This has been weighing on me since last night so I figured I’d post about it if for no other reason than that sometimes makes me feel a little better.
So last night after dinner I played some volleyball with my niece while my parents sat and spoke to my sister. She had asked if they would be available to look after her daughter this summer so she could work a part time job. This is when they told her they’d be leaving for Canada to see my brother, his wife and their new born child for a couple of weeks.
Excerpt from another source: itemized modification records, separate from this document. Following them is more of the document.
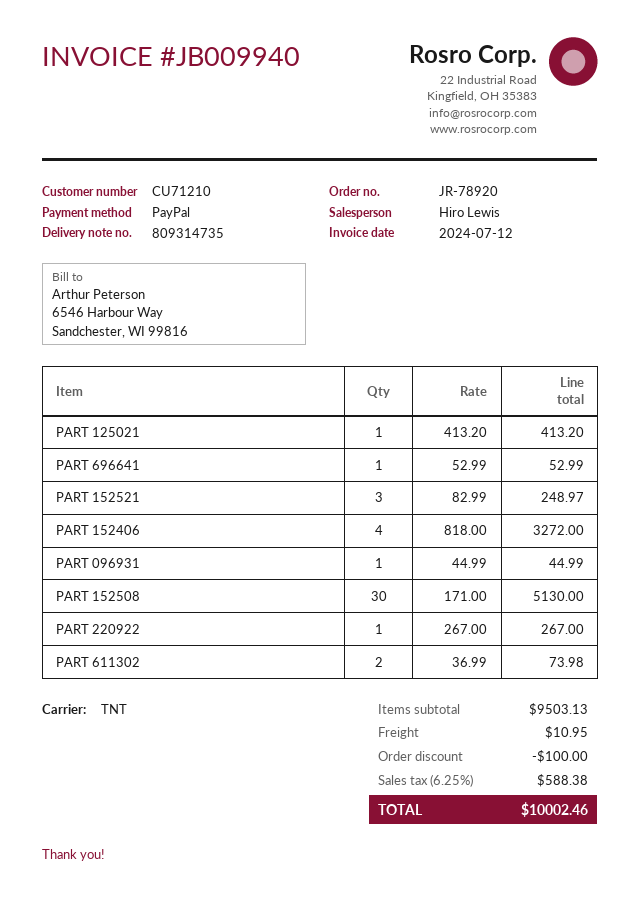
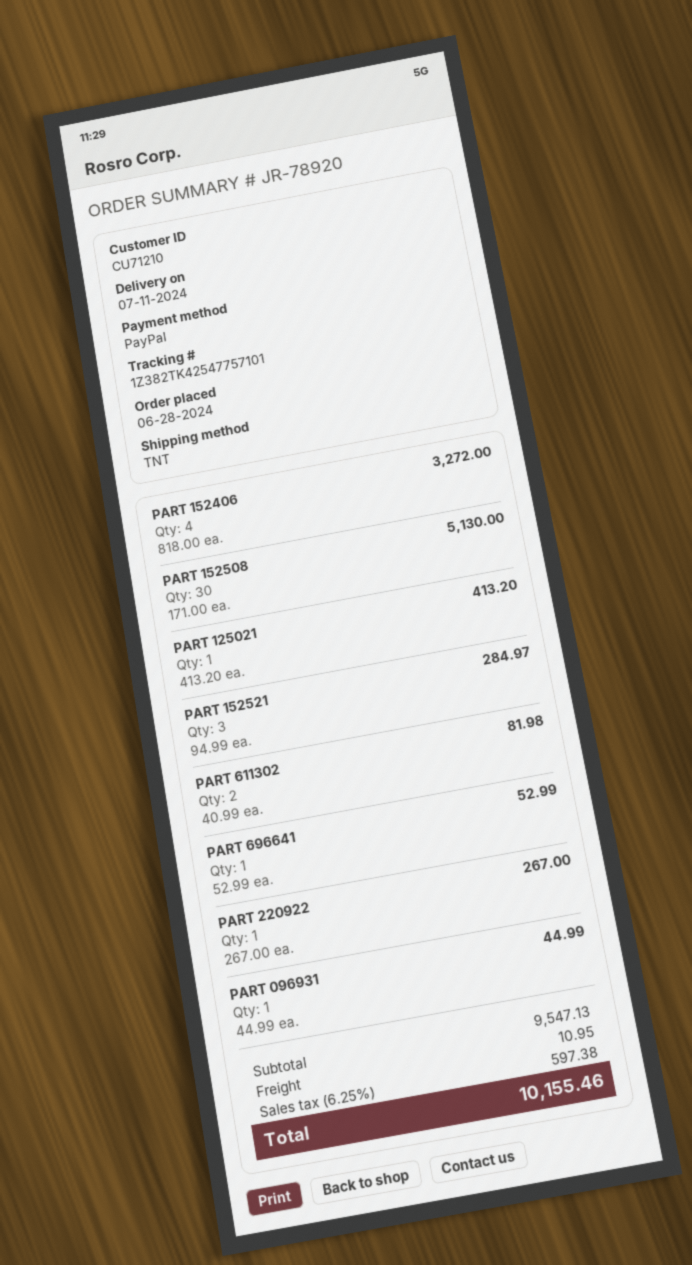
PART 152521: 3 x 82.99 = 248.97 -> 3 x 94.99 = 284.97
PART 611302: 2 x 36.99 = 73.98 -> 2 x 40.99 = 81.98
subtotal: 9503.13 -> 9547.13
discount: 100.00 -> none
tax: 6.25% = 588.38 -> 6.25% = 597.38
total: 10002.46 -> 10155.46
My sister won’t let her daughter see her other uncle at all. This is because he abused the two of us sexually in his very early teens. She had never spoken of this until I brought it up in my early 20’s to my parents and they went and asked her about it. I’ve since forgiven my brother for this but my sister who already has issues about being adopted (she’s actually my cousin) can’t seem to forgive him in any capacity and is convinced he’s a dangerous pedophile. While this is not the case whatsoever, I can’t for the life of me put myself in his shoes at the age of 13 as I can’t comprehend what would make someone use his siblings (or anyone for that matter) in the way he used us.
But I still love my brother and have forgiven him as I said. The only ill feelings I still have towards him are for the fact that he made it out of that house of hell as it was at the time and went on to live a charmed existence traveling the world, earning his phd etc. without even an emotional ouchy along the way. But as for the abuse, it’s in the past as far as I’m concerned.
This is not the case with my sister, not that she has to forgive him for what he did, but what she’s doing keeping my niece from seeing him is tearing my family apart. My niece really wants to see her other uncle and doesn’t understand why she hasn’t seen him since she was very young. Now she’s going to have one and probably more cousins who she’ll never get to see in her childhood the way things are going.
It’s like I’m stuck between two extremes here, on one side is my sister blowing this out of proportion believing our brother is a dangerous pedophile because of what he did to us and on the other side is my dad dismissing what he did as “normal kid stuff”.
I don’t know, I spoke to my parents last night at length about it, took some pills and fell asleep waking up with a headache but feeling better having discussed it even though it stirred up some uncomfortable emotions. Who knows if this will ever be resolved, we may have to live with the fact that my brothers actions as an adolescent permanently destroyed any hope of a unified family.